Genau das wäre Grundlage dafür, dass die Quote steigt – nicht nur die Im TV, sondern auch die Zehn-Jahres-Quote des Formats. Mit durchschnittlich nur einer neuen "Big Brother"-Staffel alle fünf Jahre besteht hier Luft nach oben, auch wenn Tobias die in diesem Zeitraum jährlich gelaufene Marke "Promi Big Brother" anspricht. Für die Zukunft gibt er sich optimistisch, was weitere "Big Brother"-Staffeln angeht. "Wir beschäftigen uns intensiv mit dem Zeitgeist des Entertainments und dieser spricht für authentische Reality – aber am Ende entscheidet es das Publikum. Wir haben über unsere starke internationale Vernetzung durch die Banijay Group echte Insights, wie das Format gerade weltweit performt: Es ist aktuell in sechs Ländern on air und hat in UK die beste Quote seit 2010 erreicht", sagt er. "Rainer Laux und sein Team waren sowohl in UK, als auch in den Niederlanden vor Ort und pflegen einen intensiven Austausch mit den 'Big Brother'-Profis weltweit." Kopieren wolle man nicht, sagt Tobias, aber profitieren, etwa von Insights, was Technik und Abläufe angeht, sagt Tobias wohl wissend, dass die Konkurrenz auf dem Reality-Sektor heute eine völlig andere ist als noch vor 20 Jahren.

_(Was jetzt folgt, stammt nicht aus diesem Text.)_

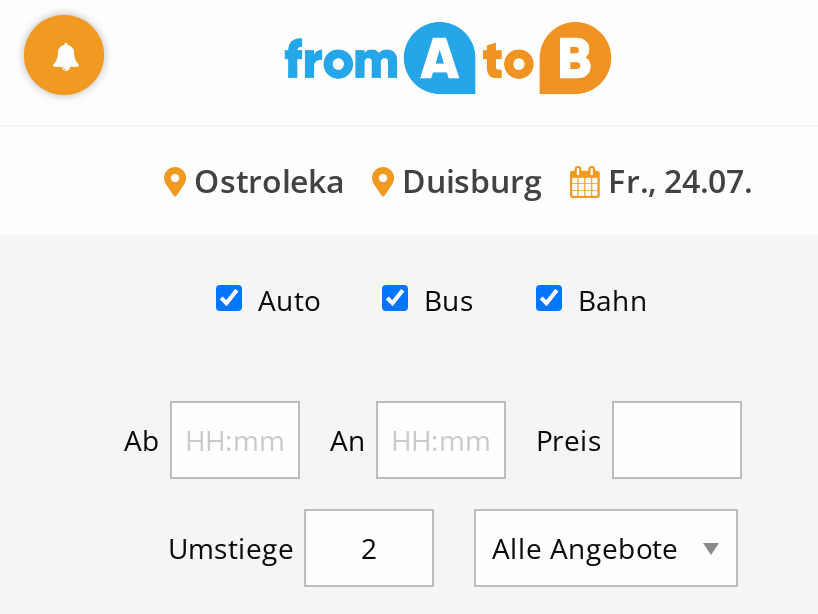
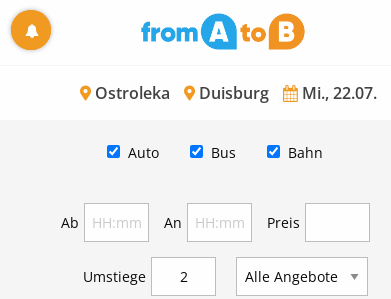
- Ostroleka Duisburg Fr., 24.07.
+ Ostroleka Duisburg Mi., 22.07.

"Big Brother" wird, so wie es 2024 konzipiert ist, weiterhin als Generalist unter vielen sehr spitzen Realityformaten daher kommen. Mit einem Cast, der fast 30 Jahre Altersunterschied mit sich bringt, mit Menschen aus unterschiedlichen gesellschaftlichen Schichten – womöglich auch mit unterschiedlichen Zielen – eine klare Abgrenzung zu Dating-Realitys oder den diversen Promi-Reality-Shows, die zu Hauf produziert werden. "'Big Brother' kann seine Position dann am besten ausspielen, wenn wir große Geschichten über Liebe, Freundschaft, Intrigen, Spannungen und Konflikte im Container erzählen. Genau das stellt doch die Stärke von 'Big Brother' dar: Alle Reality Genres, die das Publikum vor den Bildschirm lockt, in einem Format vereinen zu können", sagt jedenfalls Fabian Tobias. Und dann, gäbe es da ja auch noch "Big Brother" als Hausherr, der wie immer eine diebische Freude daran haben werde, die Geschicke im Haus zu beeinflussen. 

Zumindest in begrenztem Maße. Denn "Big Brother" bleibt auch 24 Jahre nach seinem Start in Deutschland ein Experiment mit unklarem Ausgang. Allen Castings, allen Überlegungen und allen Konzepten zum Trotz: Die Dynamik der 14. Staffel wird sich auch diesmal nicht vorhersagen lassen. Ohne Risiko bleibt "Big Brother" somit nicht. Auch das macht diesen 4. März für die Marke "Big Brother", national wie international, so bedeutsam.